Facile preparation of a novel modified biochar-based supramolecular self-assembled g-C3N4 for enhanced visible light photocatalytic degradation of phenanthrene

Abstract

The rational design of a novel and environmentally friendly photocatalytic composite for persistent pollutant removal, energy production and catalytic applications have attracted widespread interest. In this study, the new composite composed of KOH-modified biochar and g-C₃N₄ with different morphologies was successfully prepared with facile supramolecular self-assembly and thermal poly-condensation method. The characterization results of the as-prepared composites suggested that KOH-modified biochar had been well combined with g-C₃N₄ with different morphologies. These synthesized catalysts were used to degrade phenanthrene under visible light radiation.
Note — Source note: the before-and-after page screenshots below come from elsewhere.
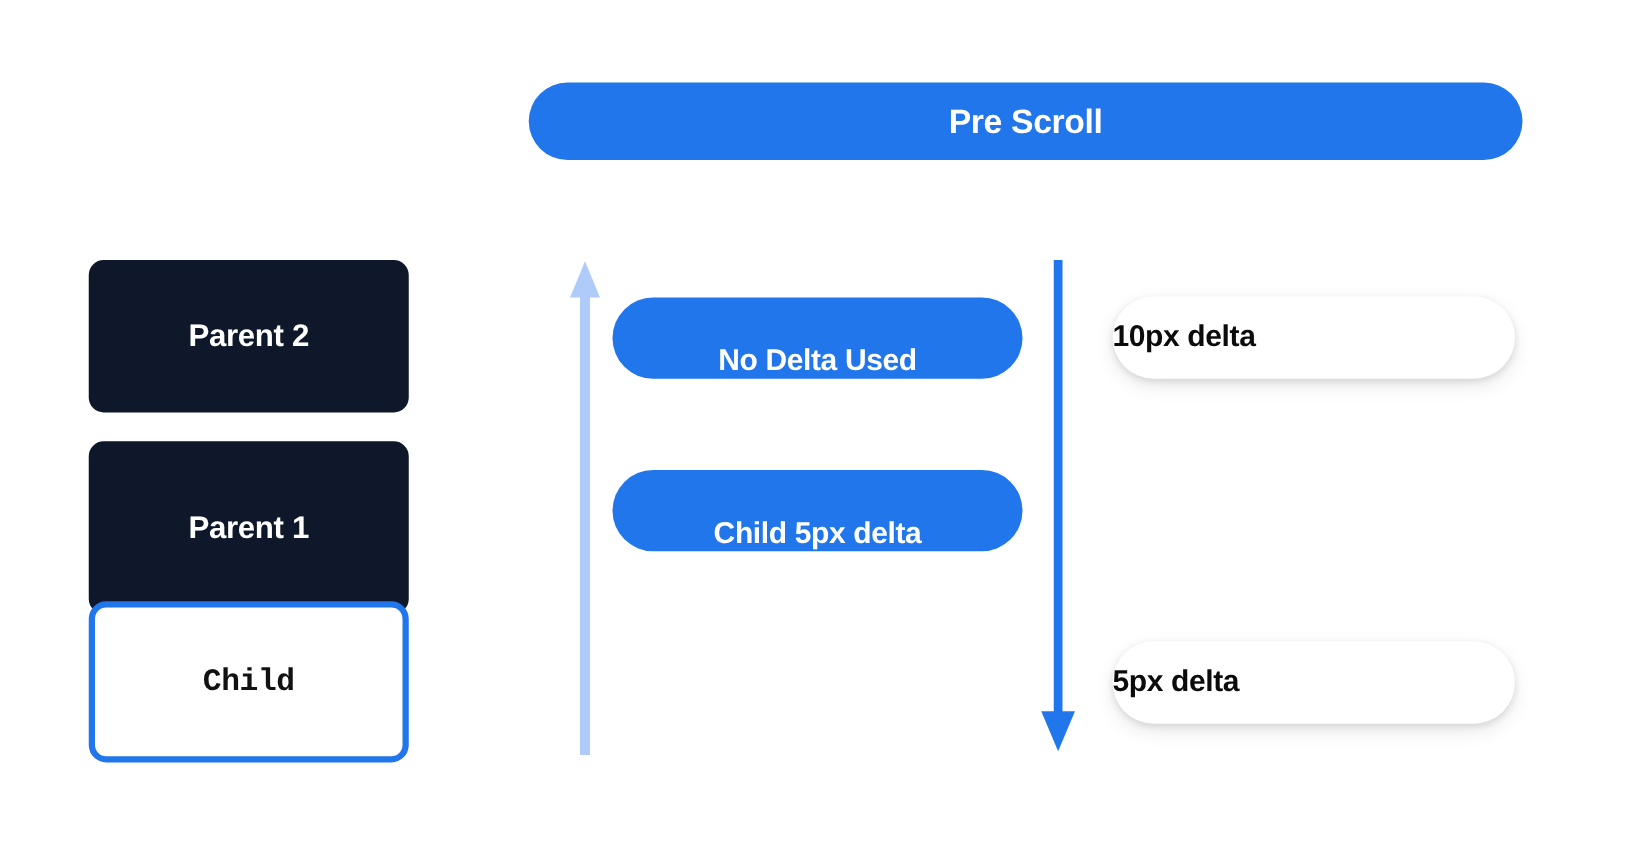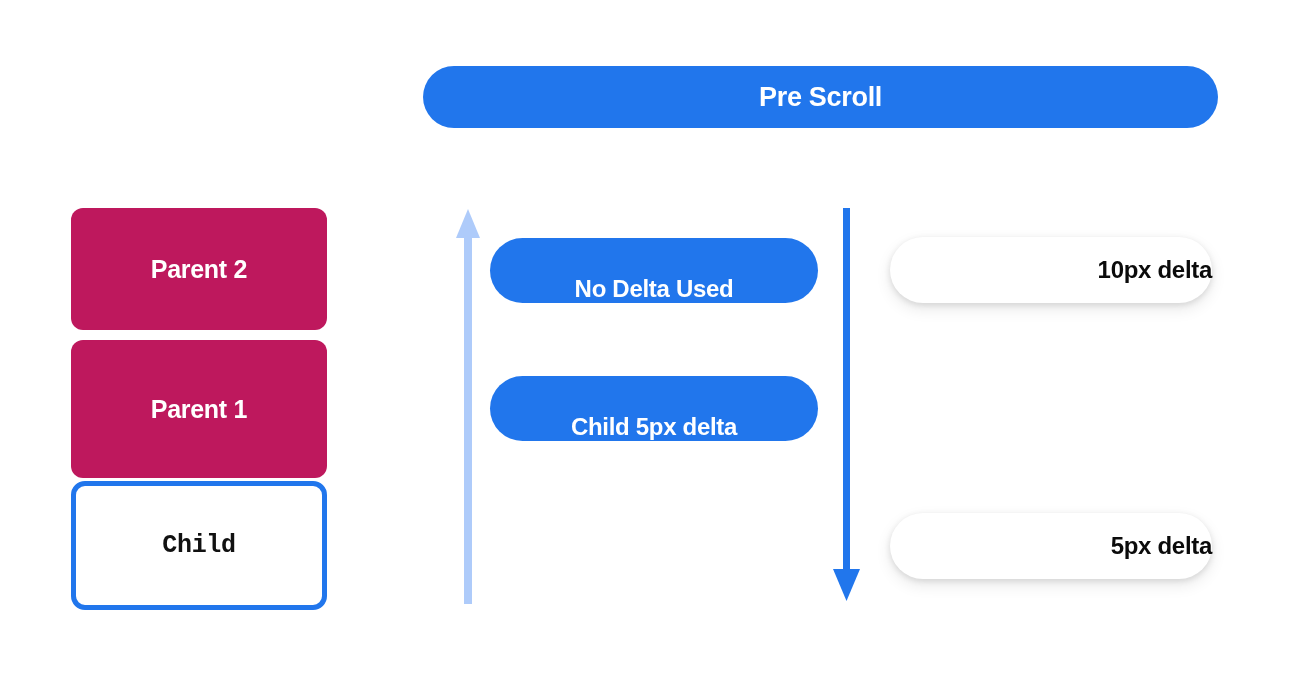"Parent 2" .node-filled { background: #be185d -> #0f172a }
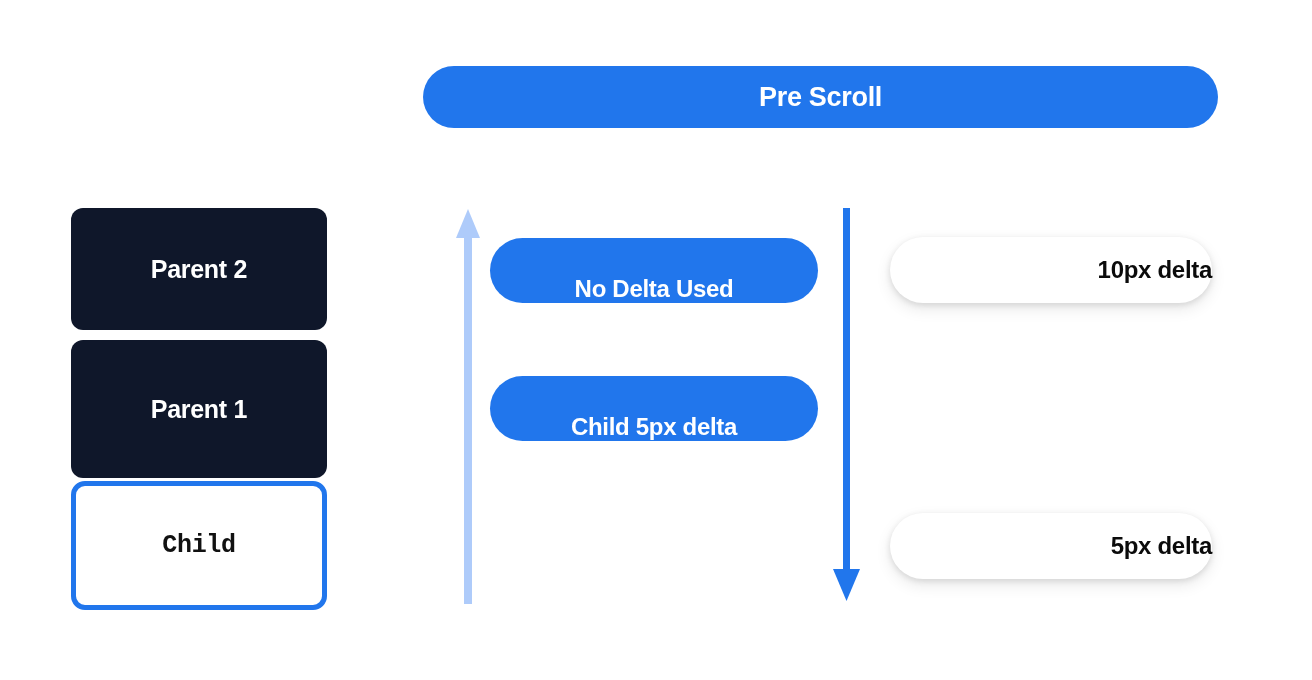"10px delta" .right-pill { justify-content: flex-end -> flex-start }
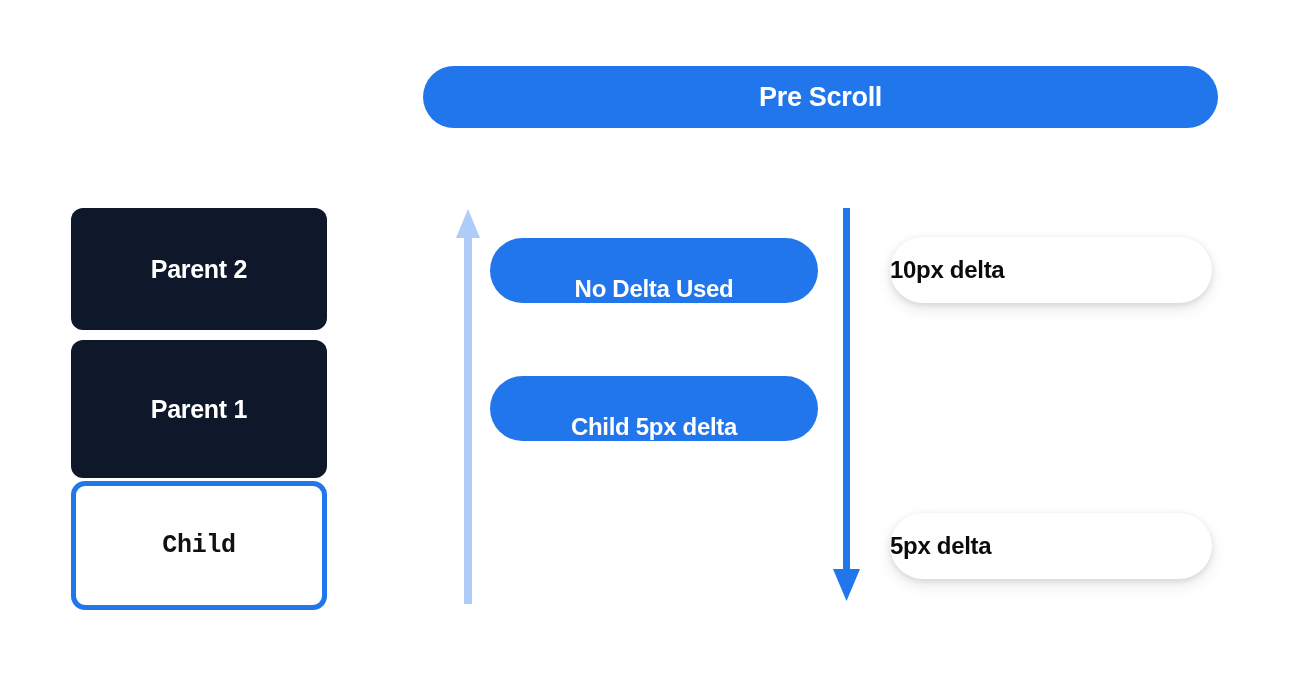"Parent 1" #node-parent1 { top: 340px -> 353px }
A-BC/g-C₃N₄-D performed best and removed 76.72% phenanthrene. Its first-order reaction rate constant was 0.355 h^-1, which was 3.7 times higher than that of g-C₃N₄. A-BC/g-C₃N₄-D still exhibited a high photocatalytic activity after four cycles. Radical quenching results showed that superoxide radical (·O₂^-), hydroxyl radical (·OH) and hole (h⁺) could be used as active species in the redox reaction with phenanthrene. Based on the exploration results of gas chromatography-mass spectrometer (GC-MS), a possible reaction pathway of phenanthrene degradation was also proposed. This study provides a novel strategy for fabricating various high-performance photocatalysts and the removal of persistent organic pollutants.

Keywords: Alkali-activated biochar; Graphite phase carbon nitride; Morphology modulation; Persistent organic pollutants; Synergistic effect.